__Exercise data__
#####

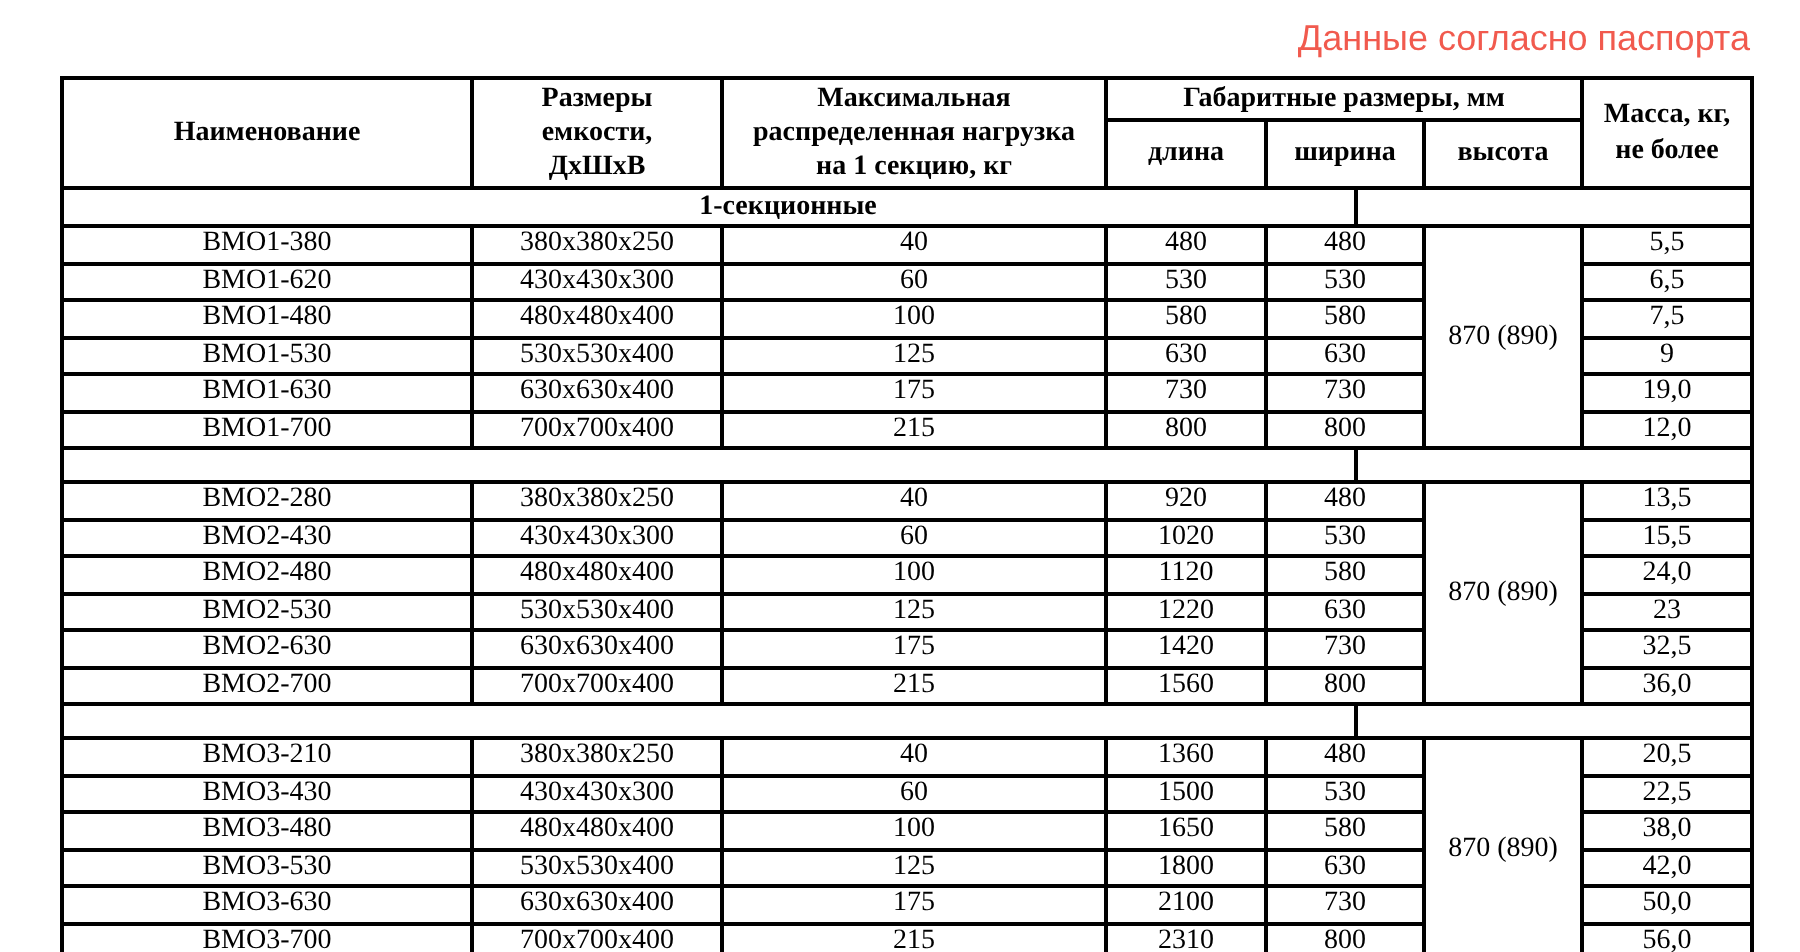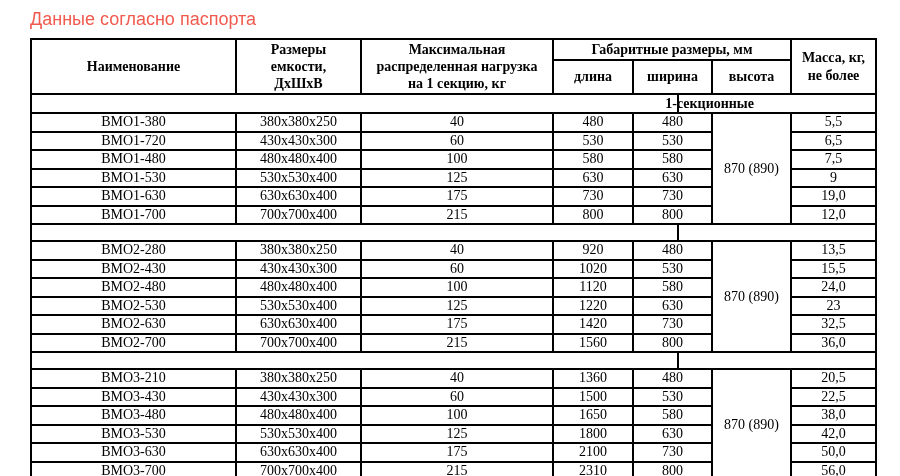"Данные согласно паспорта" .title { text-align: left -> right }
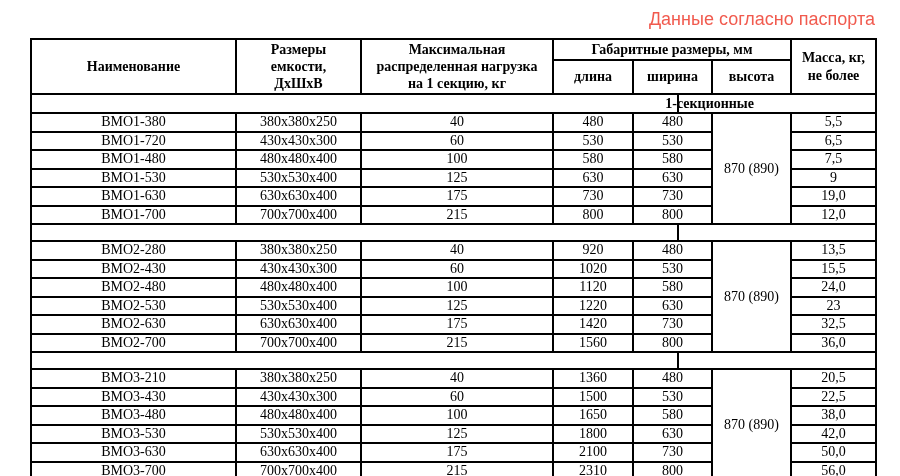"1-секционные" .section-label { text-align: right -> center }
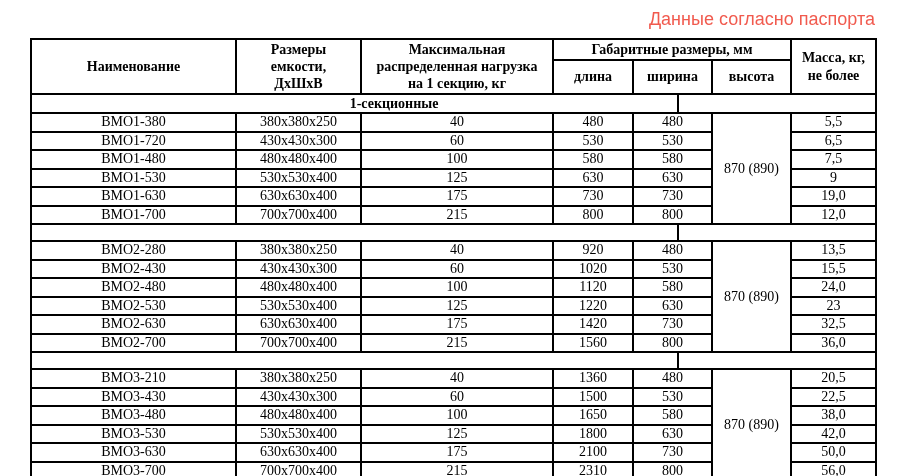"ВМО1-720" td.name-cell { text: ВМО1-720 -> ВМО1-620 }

#####

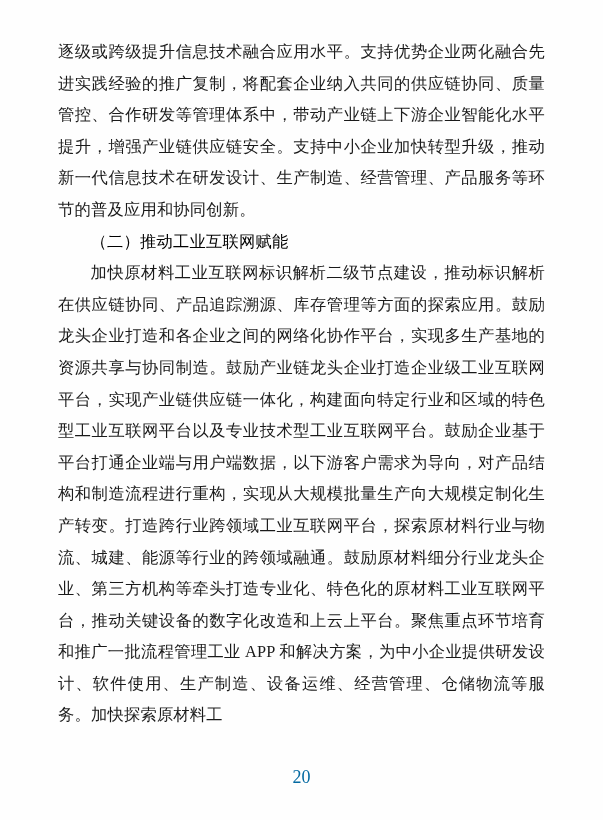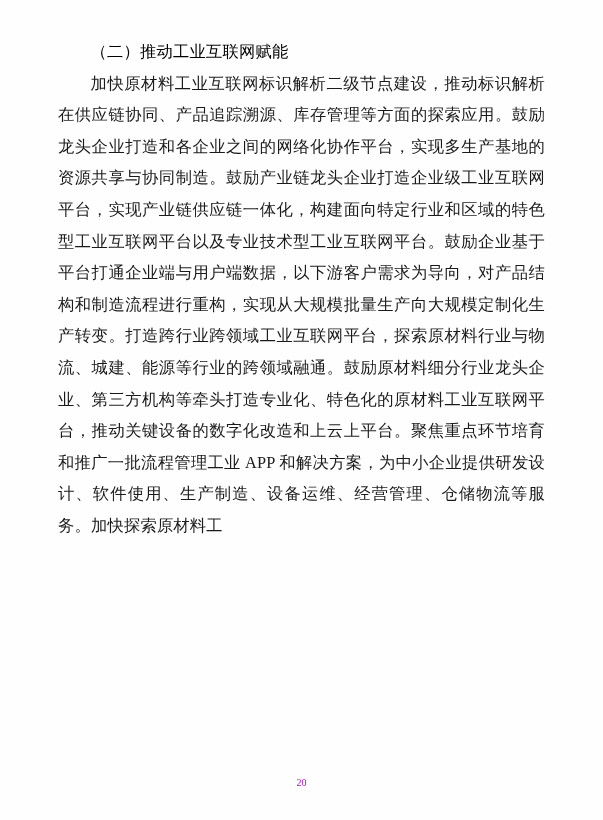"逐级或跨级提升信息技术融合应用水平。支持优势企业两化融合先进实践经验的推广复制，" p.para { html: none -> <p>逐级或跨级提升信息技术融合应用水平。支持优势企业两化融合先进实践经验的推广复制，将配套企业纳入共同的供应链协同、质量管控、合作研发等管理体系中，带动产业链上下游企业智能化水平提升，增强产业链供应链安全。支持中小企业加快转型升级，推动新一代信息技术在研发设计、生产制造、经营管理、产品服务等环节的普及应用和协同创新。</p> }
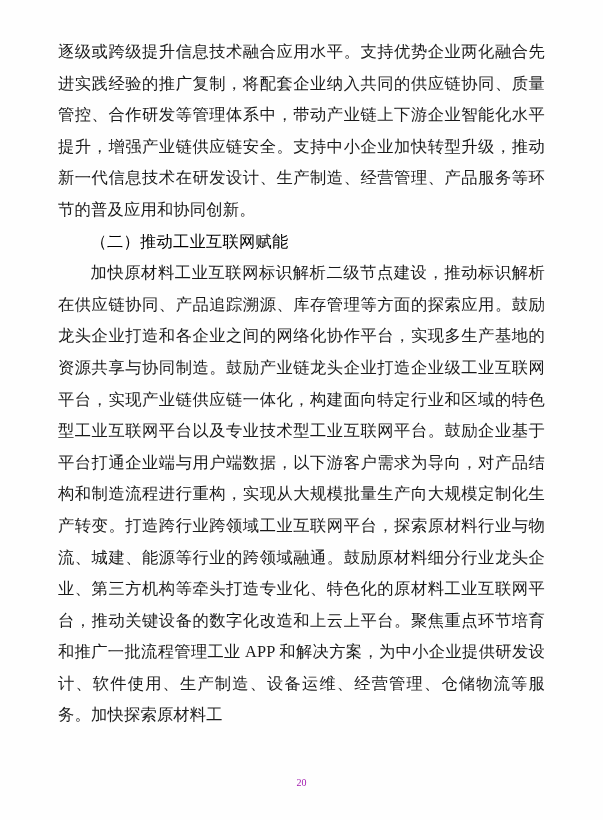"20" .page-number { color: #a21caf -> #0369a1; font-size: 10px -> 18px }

#####

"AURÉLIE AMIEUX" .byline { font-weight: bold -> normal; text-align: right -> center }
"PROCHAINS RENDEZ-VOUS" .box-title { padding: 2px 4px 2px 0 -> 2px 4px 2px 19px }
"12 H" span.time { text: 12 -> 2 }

#####

__Your objective__
Starting with the line with "font-weight: bold ->" above and going on through the line with "text: 12 ->", transcribe every line exactly, both ends included, and add nothing.

__Written solution__
"AURÉLIE AMIEUX" .byline { font-weight: bold -> normal; text-align: right -> center }
"PROCHAINS RENDEZ-VOUS" .box-title { padding: 2px 4px 2px 0 -> 2px 4px 2px 19px }
"12 H" span.time { text: 12 -> 2 }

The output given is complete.